:: The data ::
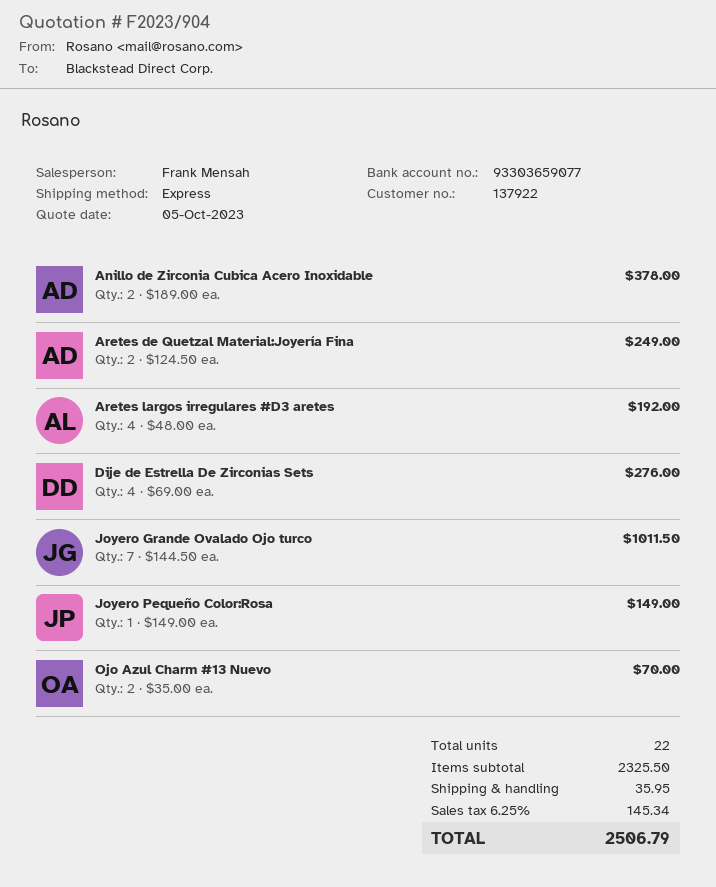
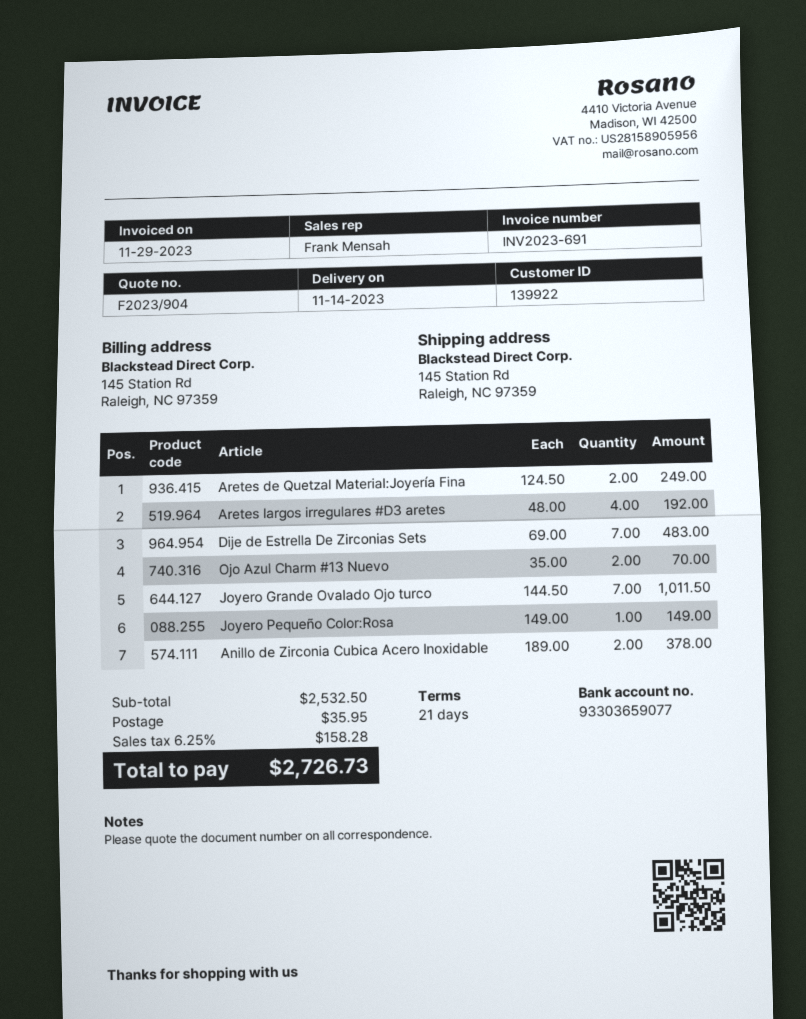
customer number: 137922 -> 139922
Dije de Estrella De Zirconias Sets: 4 x 69.00 = 276.00 -> 7 x 69.00 = 483.00
subtotal: 2325.50 -> 2532.50
tax: 6.25% = 145.34 -> 6.25% = 158.28
total: 2506.79 -> 2726.73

:: What the task asks ::
Each record is to be copied word for word, with no images carried over.

:: Exercise response ::
customer number: 137922 -> 139922
Dije de Estrella De Zirconias Sets: 4 x 69.00 = 276.00 -> 7 x 69.00 = 483.00
subtotal: 2325.50 -> 2532.50
tax: 6.25% = 145.34 -> 6.25% = 158.28
total: 2506.79 -> 2726.73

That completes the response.